[Record extracts Boundary: Start]

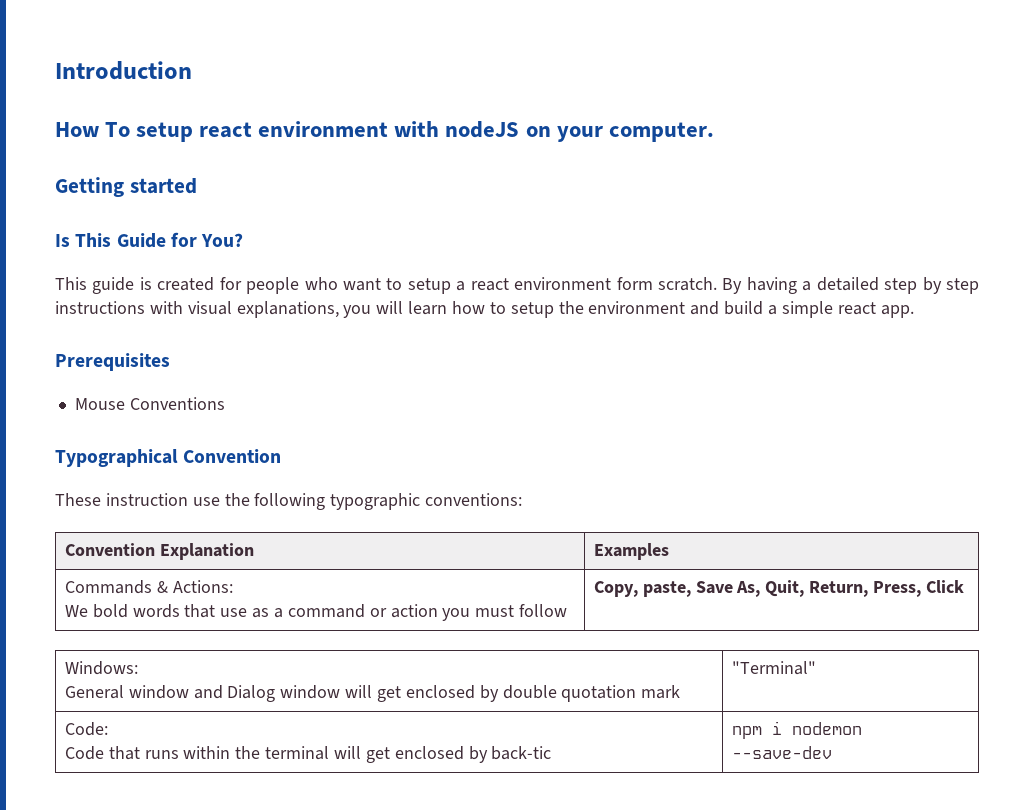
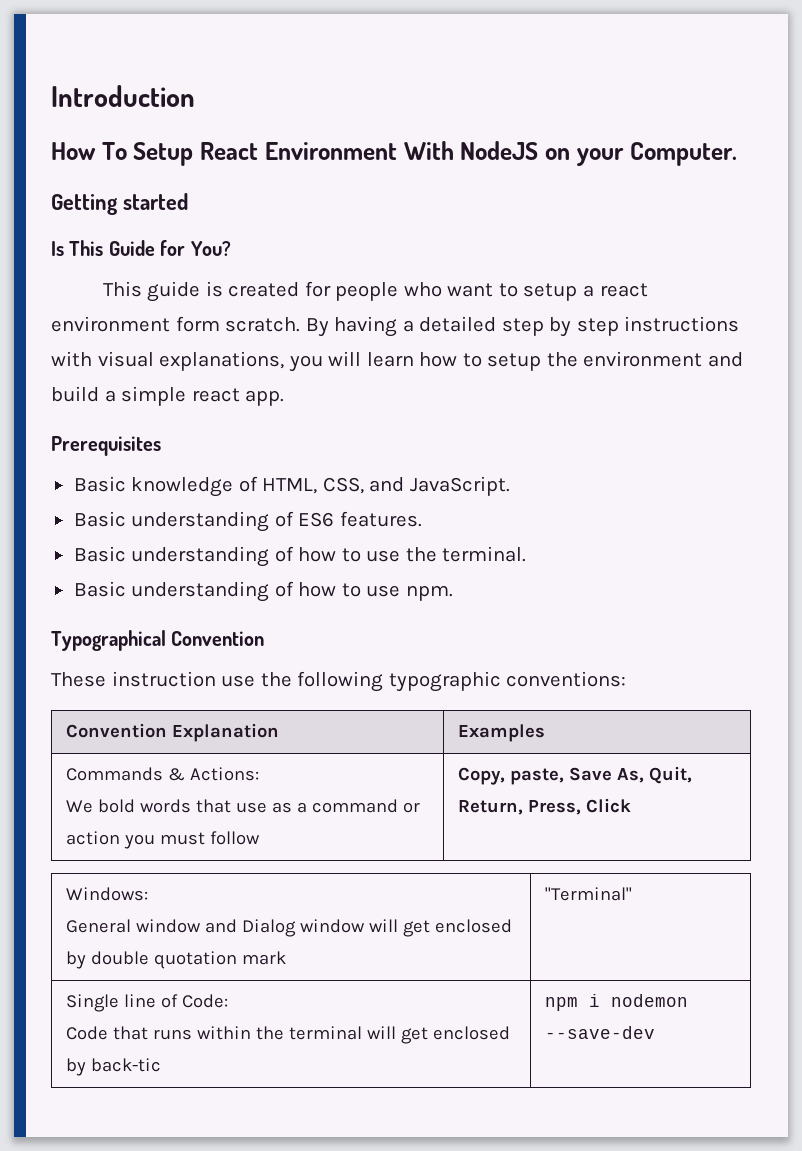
[136,121,520,142] setup react environment with nodeJS -> [133,141,539,166] Setup React Environment With NodeJS
[608,122,714,142] computer. -> [629,142,737,166] Computer.
[74,397,225,410] Mouse Conventions -> [73,476,510,497] [73,511,422,532] [73,546,527,567] [73,581,453,602] Basic knowledge of HTML, CSS, and JavaScript. // Basic understanding of ES6 features. // Basic understanding of how to use the terminal. // Basic understanding of how to use npm.
(816, 668) none -> [65,994,178,1012] Single line of

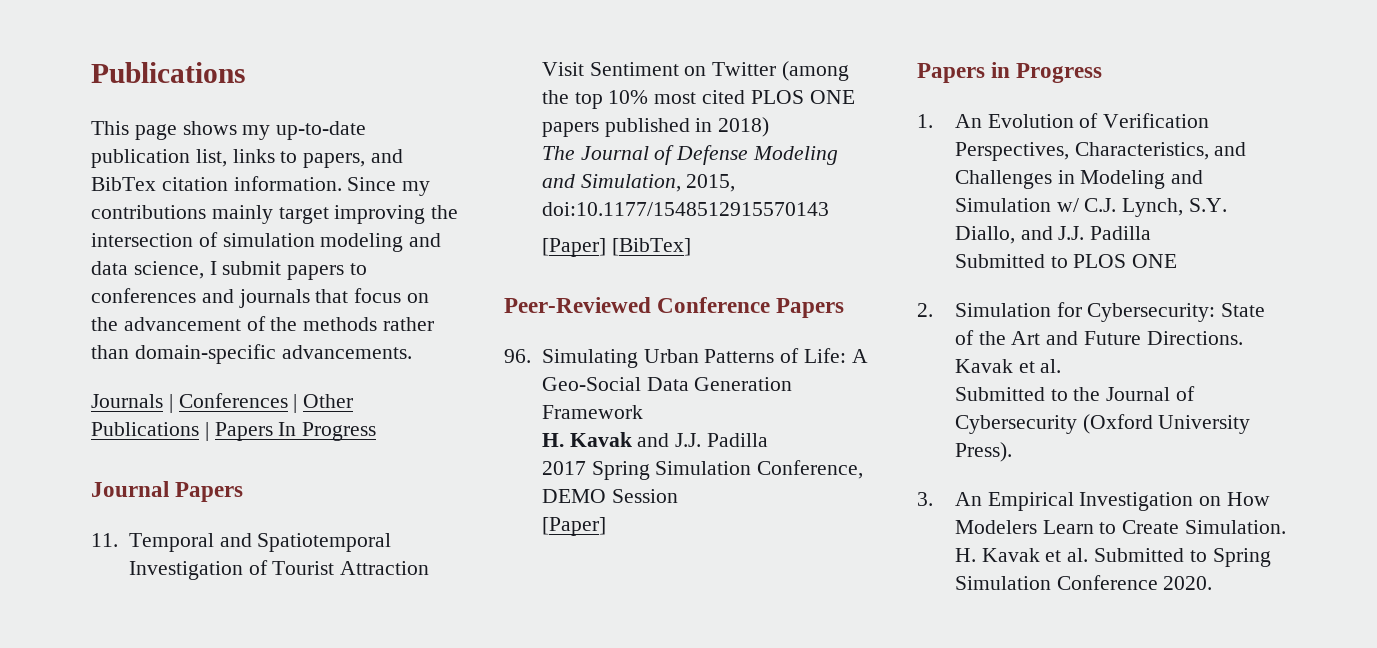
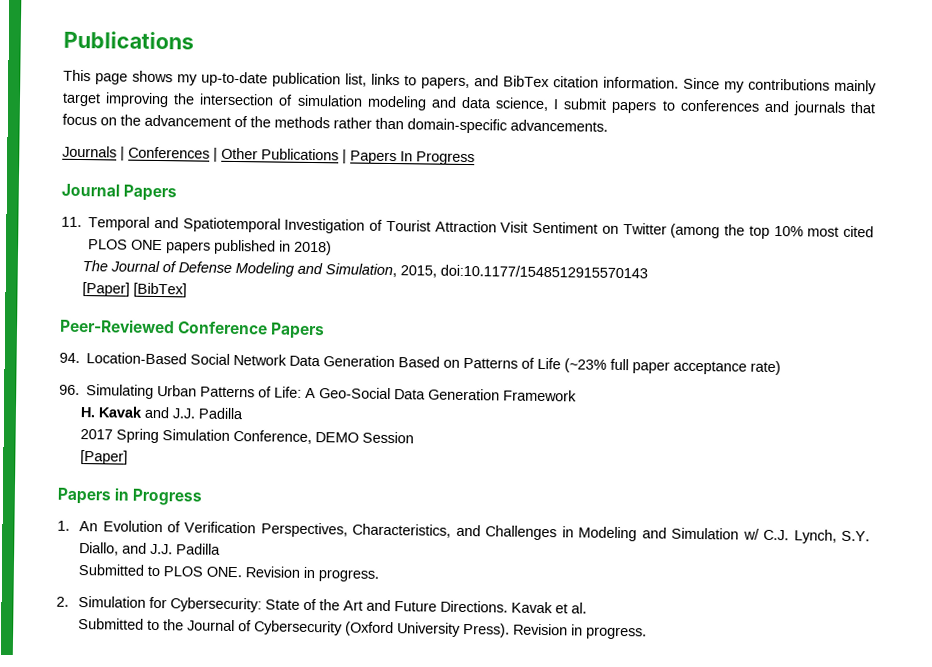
(845, 308) none -> [59,352,782,376] // 94. Location-Based Social Network Data Generation Based on Patterns of Life (~23% full paper acceptance rate)
[1132,254,1178,268] ONE -> [206,566,380,582] ONE. Revision in progress.
[917,492,1270,511] [954,520,1286,534] [954,548,1271,567] [954,575,1213,590] // 3. An Empirical Investigation on How Modelers Learn to Create Simulation. H. Kavak et al. Submitted to Spring Simulation Conference 2020. -> [513,623,648,640] Revision in progress.

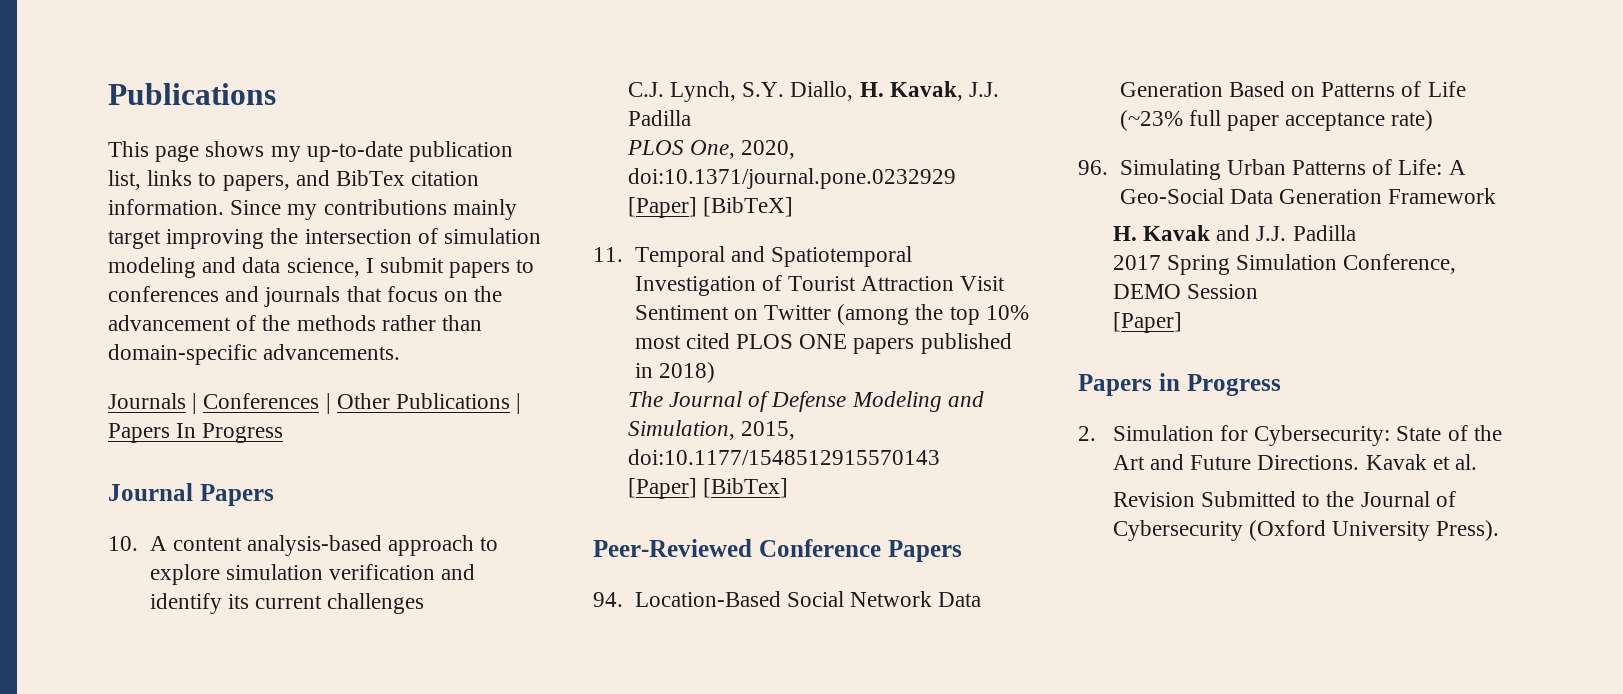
(178, 193) none -> [108,535,499,556] [149,564,476,585] [149,593,425,614] [627,81,1000,102] [627,110,691,126] [626,140,796,159] [627,168,956,189] [627,197,793,218] // 10. A content analysis-based approach to explore simulation verification and identify its current challenges // C.J. Lynch, S.Y. Diallo, H. Kavak, J.J. Padilla // PLOS One, 2020, doi:10.1371/journal.pone.0232929 [Paper] [BibTeX]
[57,520,871,544] [79,542,222,556] [78,564,380,582] // 1. An Evolution of Verification Perspectives, Characteristics, and Challenges in Modeling and Simulation w/ C.J. Lynch, S.Y. Diallo, and J.J. Padilla // Submitted to PLOS ONE. Revision in progress. -> (1281, 385) none
(588, 608) none -> [1112,492,1195,507] Revision
[513,623,648,640] Revision in progress. -> (1500, 530) none

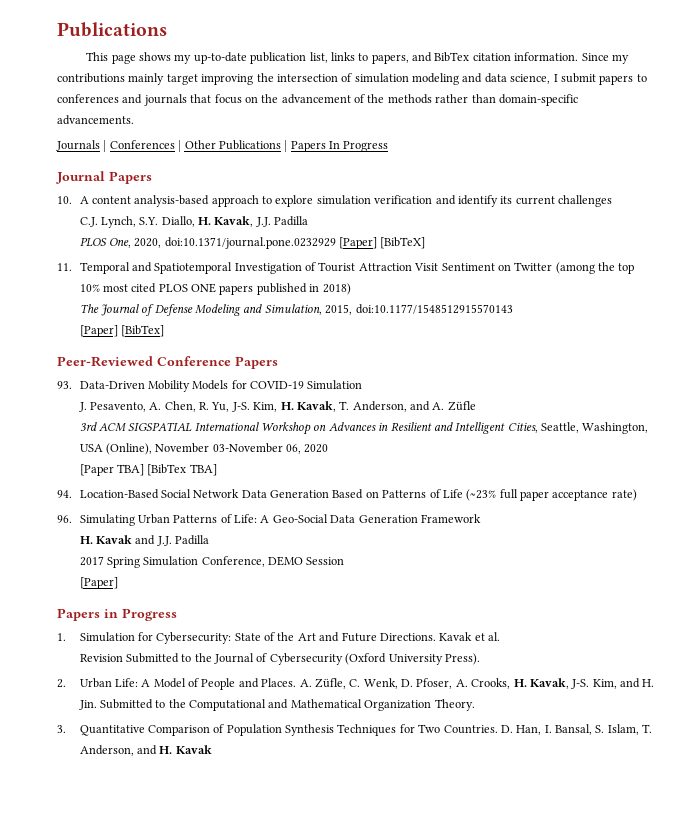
(962, 551) none -> [57,380,363,392] [78,401,476,412] [79,422,649,435] [79,443,329,455] [79,464,217,476] // 93. Data-Driven Mobility Models for COVID-19 Simulation // J. Pesavento, A. Chen, R. Yu, J-S. Kim, H. Kavak, T. Anderson, and A. Züfle // 3rd ACM SIGSPATIAL International Workshop on Advances in Resilient and Intelligent Cities, Seattle, Washington, USA (Online), November 03-November 06, 2020 // [Paper TBA] [BibTex TBA]
[1078,426,1096,441] 2. -> [57,633,66,641] 1.
(1500, 530) none -> [57,678,655,690] [78,699,475,711] [57,724,653,736] [79,745,212,756] // 2. Urban Life: A Model of People and Places. A. Züfle, C. Wenk, D. Pfoser, A. Crooks, H. Kavak, J-S. Kim, and H. Jin. Submitted to the Computational and Mathematical Organization Theory. // 3. Quantitative Comparison of Population Synthesis Techniques for Two Countries. D. Han, I. Bansal, S. Islam, T. Anderson, and H. Kavak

[Record extracts Boundary: End]

> [Instructions to follow]: With the pictures omitted, restate word for word the lines above from the line that has "(816, 668) none" up to and including the line that has "[513,623,648,640] Revision in progress. ->", and no other lines.

> [Task output]:
(816, 668) none -> [65,994,178,1012] Single line of

(845, 308) none -> [59,352,782,376] // 94. Location-Based Social Network Data Generation Based on Patterns of Life (~23% full paper acceptance rate)
[1132,254,1178,268] ONE -> [206,566,380,582] ONE. Revision in progress.
[917,492,1270,511] [954,520,1286,534] [954,548,1271,567] [954,575,1213,590] // 3. An Empirical Investigation on How Modelers Learn to Create Simulation. H. Kavak et al. Submitted to Spring Simulation Conference 2020. -> [513,623,648,640] Revision in progress.

(178, 193) none -> [108,535,499,556] [149,564,476,585] [149,593,425,614] [627,81,1000,102] [627,110,691,126] [626,140,796,159] [627,168,956,189] [627,197,793,218] // 10. A content analysis-based approach to explore simulation verification and identify its current challenges // C.J. Lynch, S.Y. Diallo, H. Kavak, J.J. Padilla // PLOS One, 2020, doi:10.1371/journal.pone.0232929 [Paper] [BibTeX]
[57,520,871,544] [79,542,222,556] [78,564,380,582] // 1. An Evolution of Verification Perspectives, Characteristics, and Challenges in Modeling and Simulation w/ C.J. Lynch, S.Y. Diallo, and J.J. Padilla // Submitted to PLOS ONE. Revision in progress. -> (1281, 385) none
(588, 608) none -> [1112,492,1195,507] Revision
[513,623,648,640] Revision in progress. -> (1500, 530) none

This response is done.